The problem is that everyone seems to think that they know EXACTLY what the founders meant even when the founders where silent on the issue. The constitiution has always been open for interpretation SINCE DAY 1. Too many people(myself included) think that our view of what the constitution means is the only correct meaning. There is no users manual for the constitution. There is no magic eight ball to answer all the questions. Don't you think that the same type of political backstabbing happened when the constitution was being drafted as it does today? THe origional article was rather naive. There was foreign aid given out before and after the constitution. There was eminent domain at the time of the BoR and so forth. Thomas Jefferson himself said that no one should really care what the intent of the framers of the consitution was anyway.
 
He left out the most important thing

the ENUMERATED POWERS. These were supposed to restrain the powers of the Federal Government by listing exactly what it can do, and making it clear that it can't do anything else. The COurt has avoided the problem since the New Deal by expanding the Commerce Clause. Not everyone agrees with this position, though. Want to eliminate 90% of the federal government? Simple. Just get four more Thomases on the Supreme Court and his very limited reading of the clause will have force of law. Add the equal footing doctrine into the mix, and federal lands will revert to the states.

I don't think the war is lost, by any means. After all, at least one sitting justice would basically anihilate the modern federal regulatory state if he had his way. And it wasn't all that long ago that the federal government was tiny and weak. Why do you think a Constitutional Amendment was needed to enforce prohibition? Because at the time Congress had no power to make such a law on its own, and the Supreme Court of the day would have quashed any attempt to do so.

What once was, can be again. The war is far from lost.
 
The current court's legacy under Renquist will be that they truly reduced the size of the federal power. THis court has restricted the CC power more than any court in the last century
 
Who is the restricted party here if not the government? It says, "Congress shall make no law…" thus it's government that is the restricted element not the citizens. Yet government actions have severely restricted the citizenry where the free exercise thereof is concerned.
The courts have restricted the government from sponsoring religious observances. This guy just doesn't like it when the schools, etc., don't support HIS religion. I'll bet he wouldn't mind a restriction on muslim prayers in school.

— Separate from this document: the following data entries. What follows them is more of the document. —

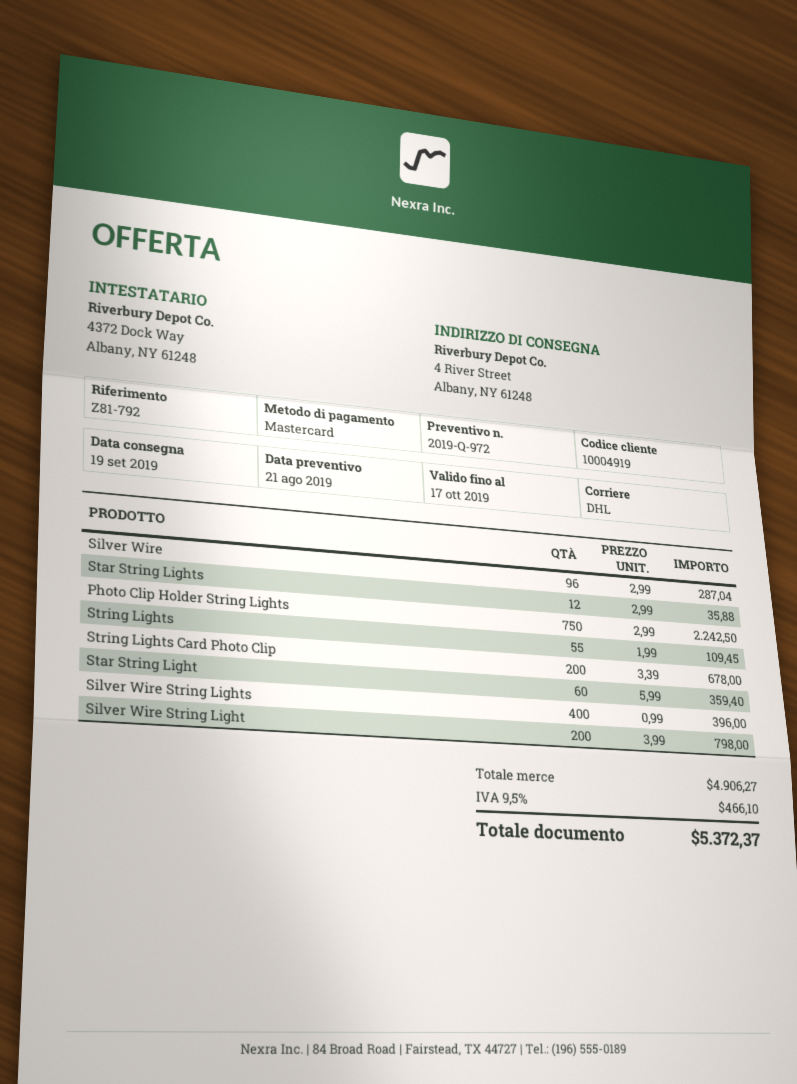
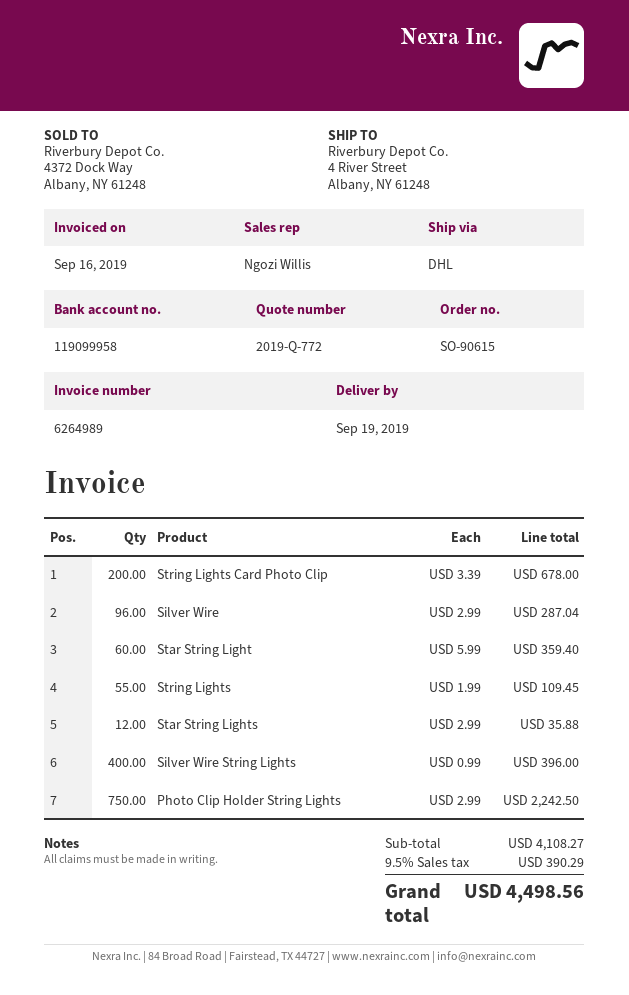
quote number: 2019-Q-972 -> 2019-Q-772
Silver Wire String Light: 200 x 3.99 = 798.00 -> none
subtotal: 4906.27 -> 4108.27
tax: 9.5% = 466.10 -> 9.5% = 390.29
total: 5372.37 -> 4498.56

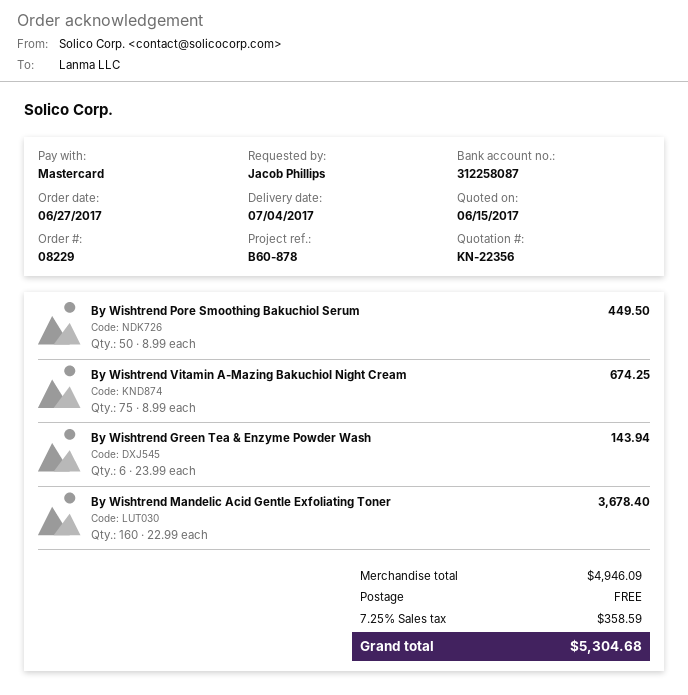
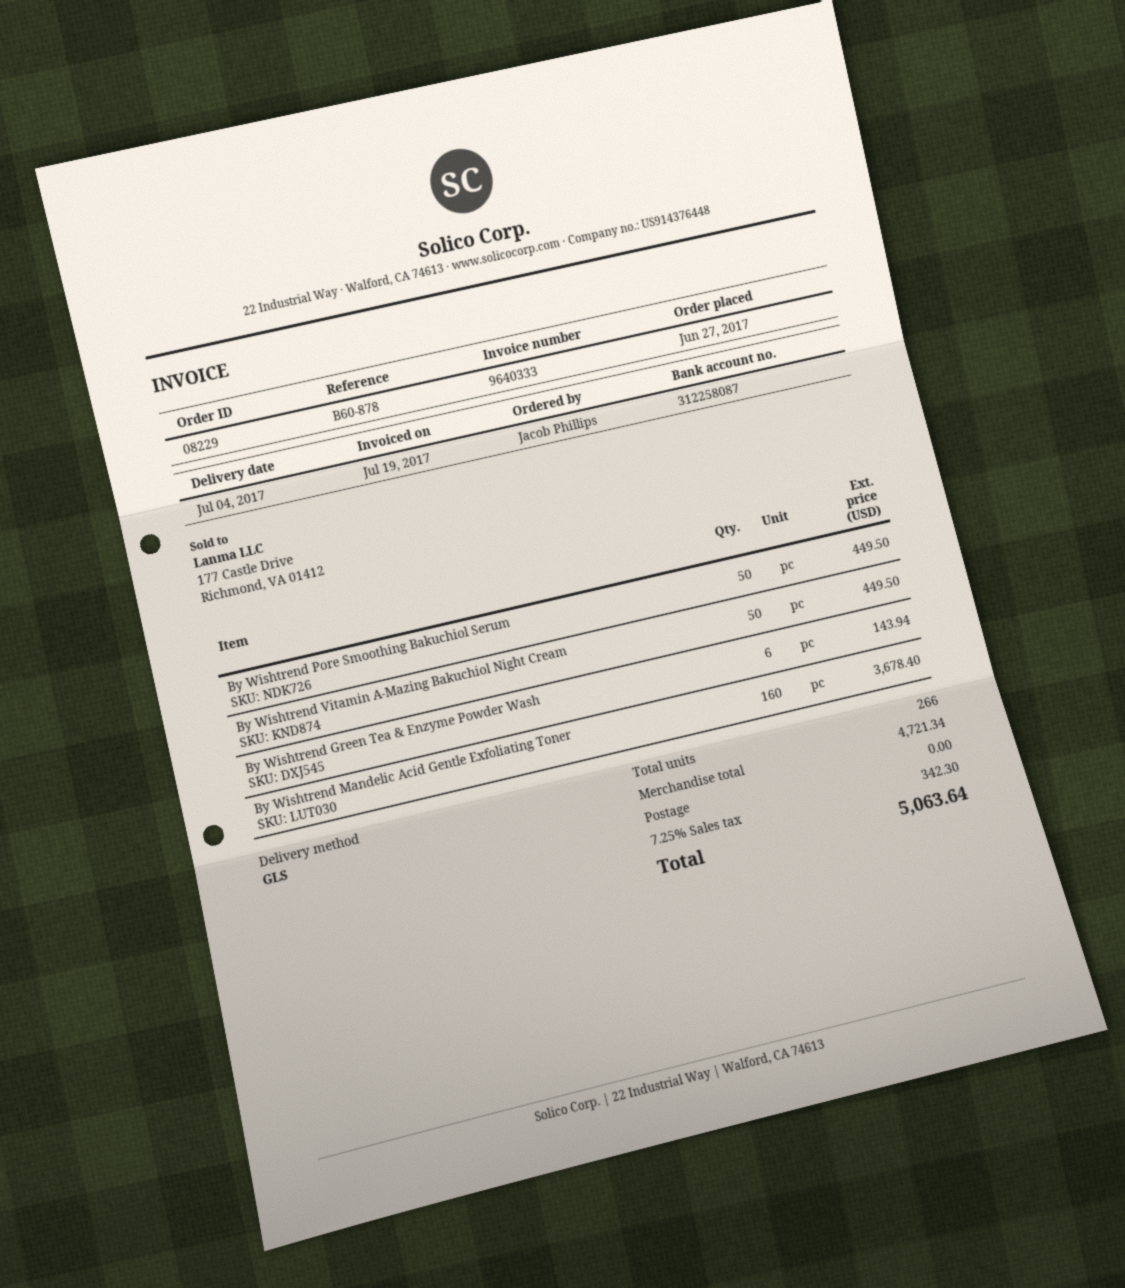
By Wishtrend Vitamin A-Mazing Bakuchiol Night Cream: 75 for 674.25 -> 50 for 449.50
subtotal: 4946.09 -> 4721.34
tax: 7.25% = 358.59 -> 7.25% = 342.30
total: 5304.68 -> 5063.64

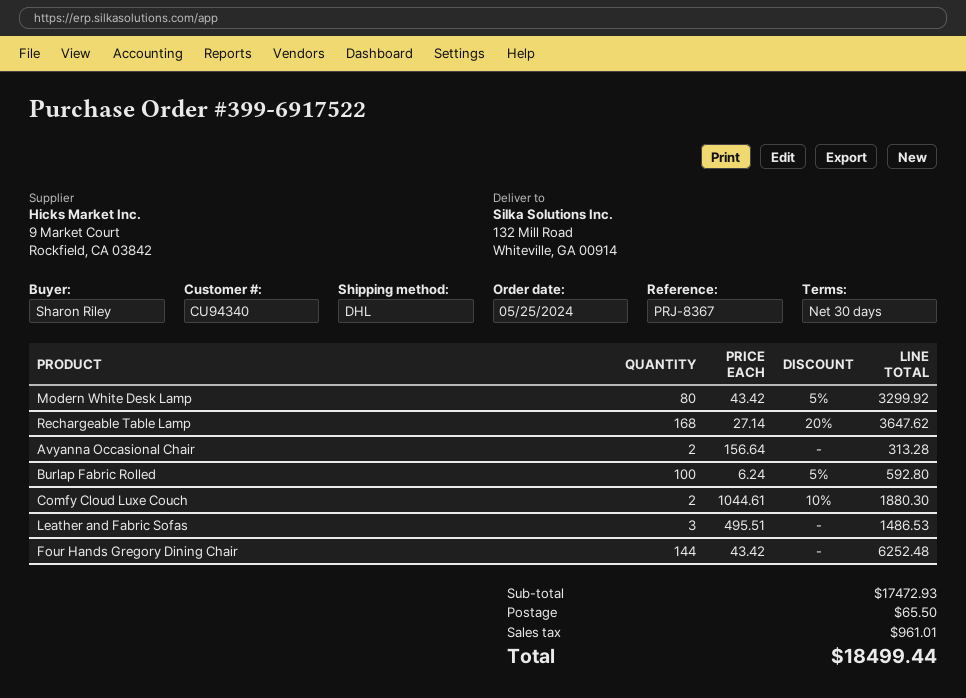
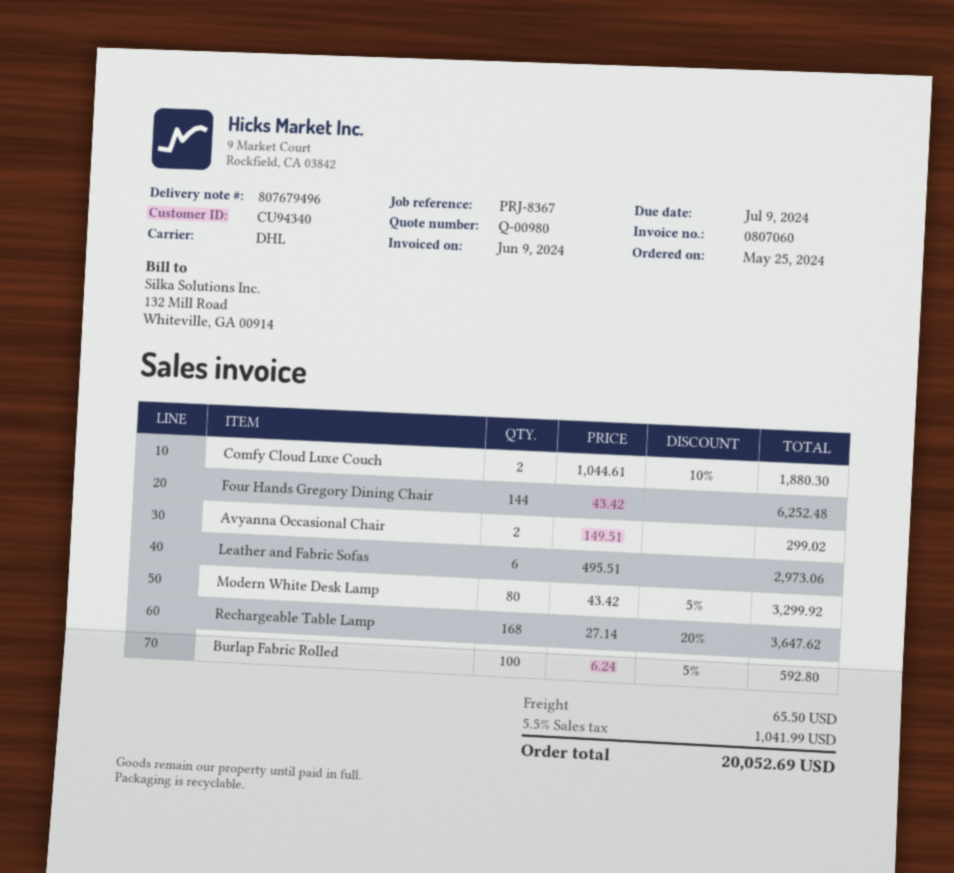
Avyanna Occasional Chair: 2 x 156.64 = 313.28 -> 2 x 149.51 = 299.02
Leather and Fabric Sofas: 3 x 495.51 = 1486.53 -> 6 x 495.51 = 2973.06
tax: 961.01 -> 1041.99
total: 18499.44 -> 20052.69

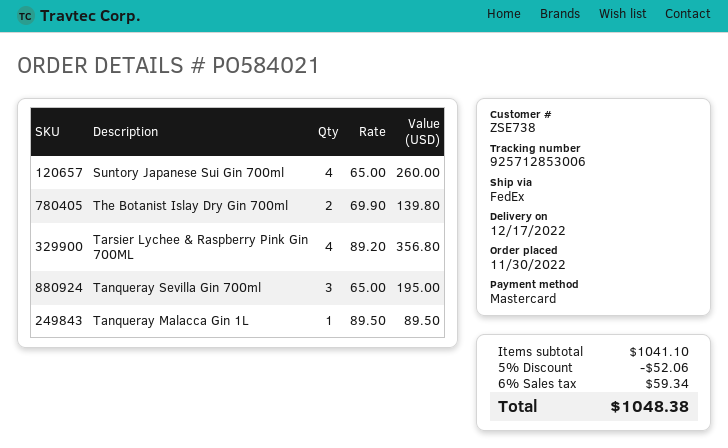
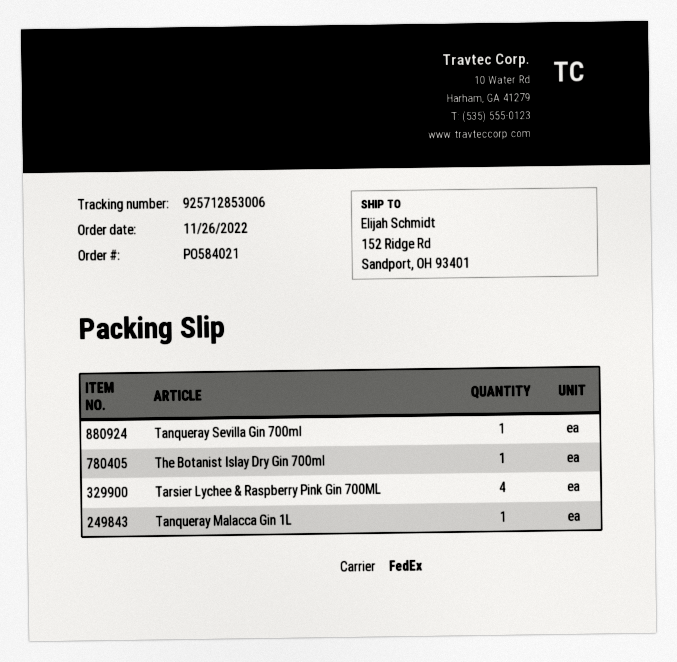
order date: 2022-11-30 -> 2022-11-26
Suntory Japanese Sui Gin 700ml: 4 -> none
The Botanist Islay Dry Gin 700ml: 2 -> 1
Tanqueray Sevilla Gin 700ml: 3 -> 1

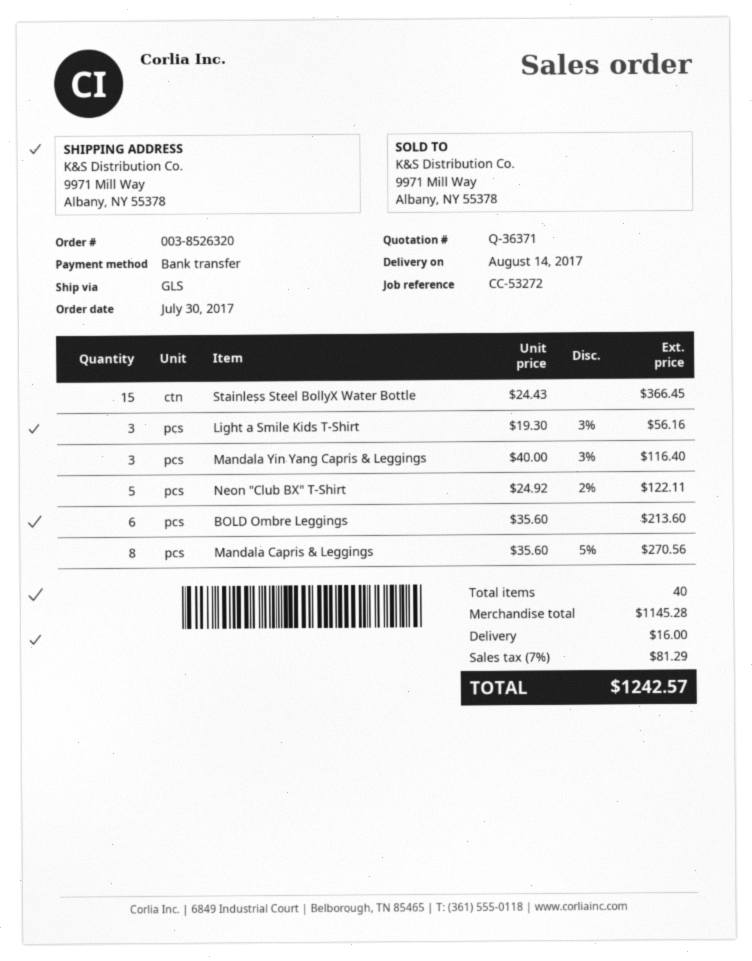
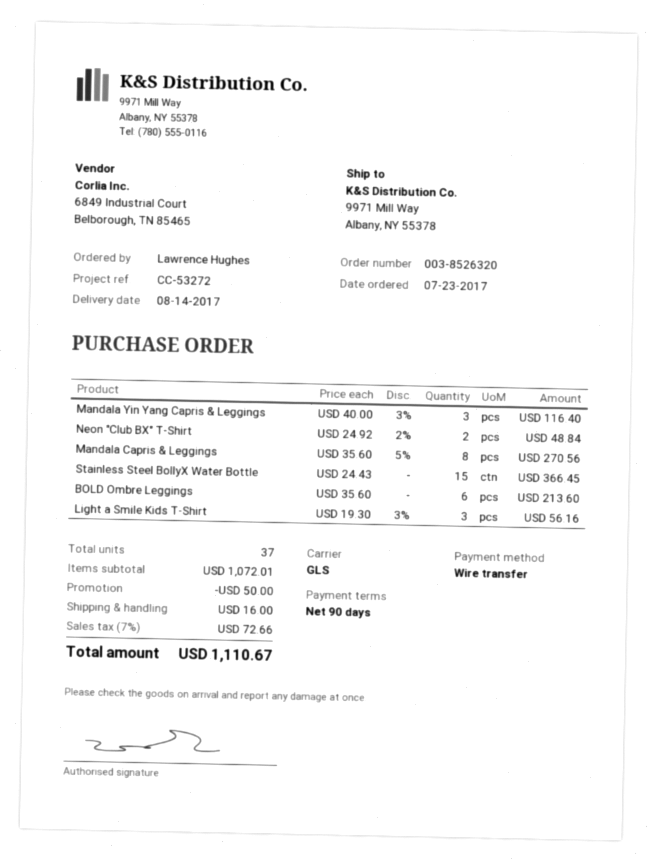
order date: 2017-07-30 -> 2017-07-23
Neon "Club BX" T-Shirt: 5 x 24.92 - 2% = 122.11 -> 2 x 24.92 - 2% = 48.84
total quantity: 40 -> 37
subtotal: 1145.28 -> 1072.01
discount: none -> 50.00
tax: 7% = 81.29 -> 7% = 72.66
total: 1242.57 -> 1110.67

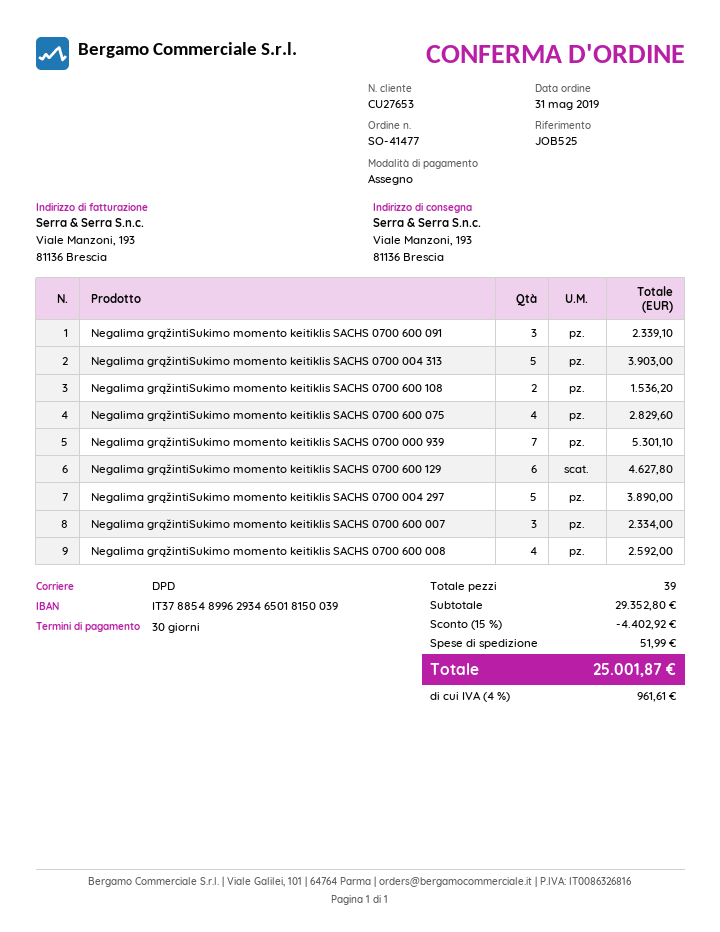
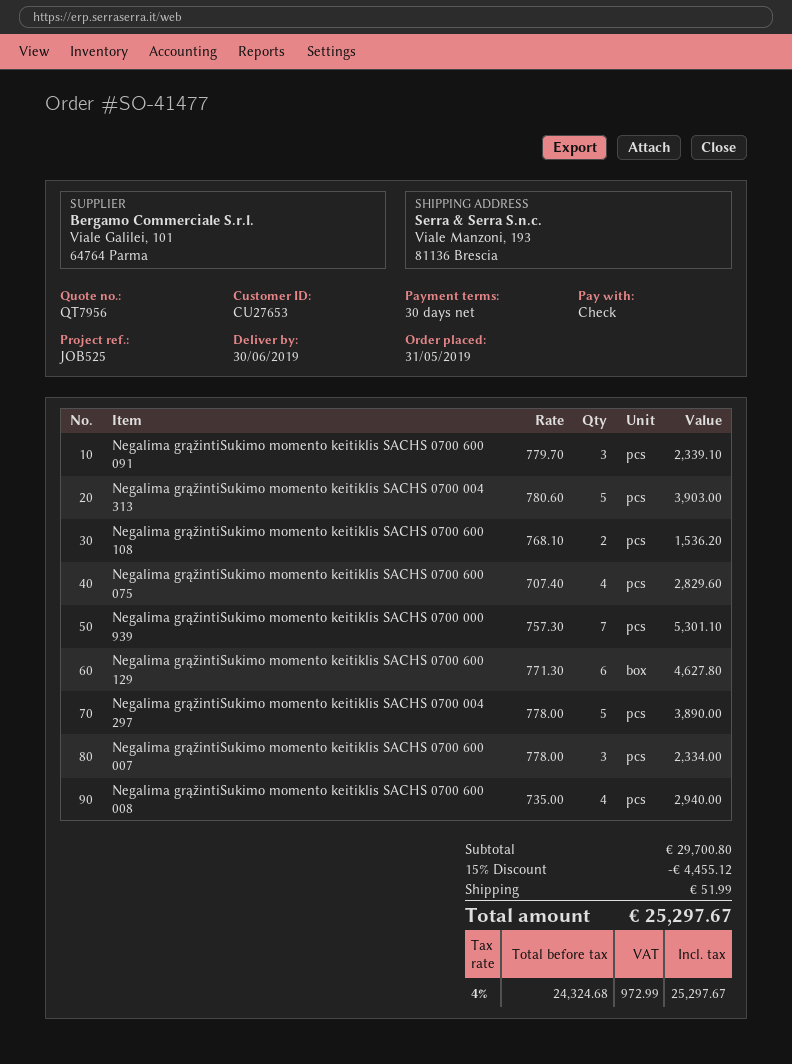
Negalima grąžintiSukimo momento keitiklis SACHS 0700 600 008: 4 for 2592.00 -> 4 for 2940.00
subtotal: 29352.80 -> 29700.80
discount: 15% = 4402.92 -> 15% = 4455.12
tax: 4% = 961.61 -> 4% = 972.99
total: 25001.87 -> 25297.67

The Second has been ignored.
When he's right, he's right.

Why does everyone ignore the Third Amendment? Prohibiting the State from intruding into private homes with the state-of-the-art intelligence-gathering technology of the day is not trivial to me.

Was Elian secure in his house or the Branch Davidians in theirs? How about the so-called "Patriot Act" that gives the Federal government unprecedented power and license to violate your privacy? The Fourth has been ignored.
Well, except that Elian's house was where his Dad lived, he's spot-on here, too.

Then ask the Klamath Falls farmers about just compensation.
The only "property" that those Klamath Falls whiners were almost deprived of was rights to free water from Uncle Sugar. Cry me a river...

What about the Departments of Education, Energy, Housing and Urban Development, Health and Human Services, and the billions given away in foreign aid? Where in the Constitution does it empower or authorize the government to do any of this? Nowhere, yet government has tremendous control over your life in areas never envisioned by the founders or delegated by the Constitution. The Tenth has been ignored.
I don't disagree, but changing it is going to take a major restructuring of life in the US. I also wonder if the FF's intended the military to be bigger than all of those things combined.
 
Why does everyone ignore the Third Amendment? Prohibiting the State from intruding into private homes with the state-of-the-art intelligence-gathering technology of the day is not trivial to me.

How does the prohibition against quartering military personnel affect surveillance? Seems the 4th amendment is what you really mean.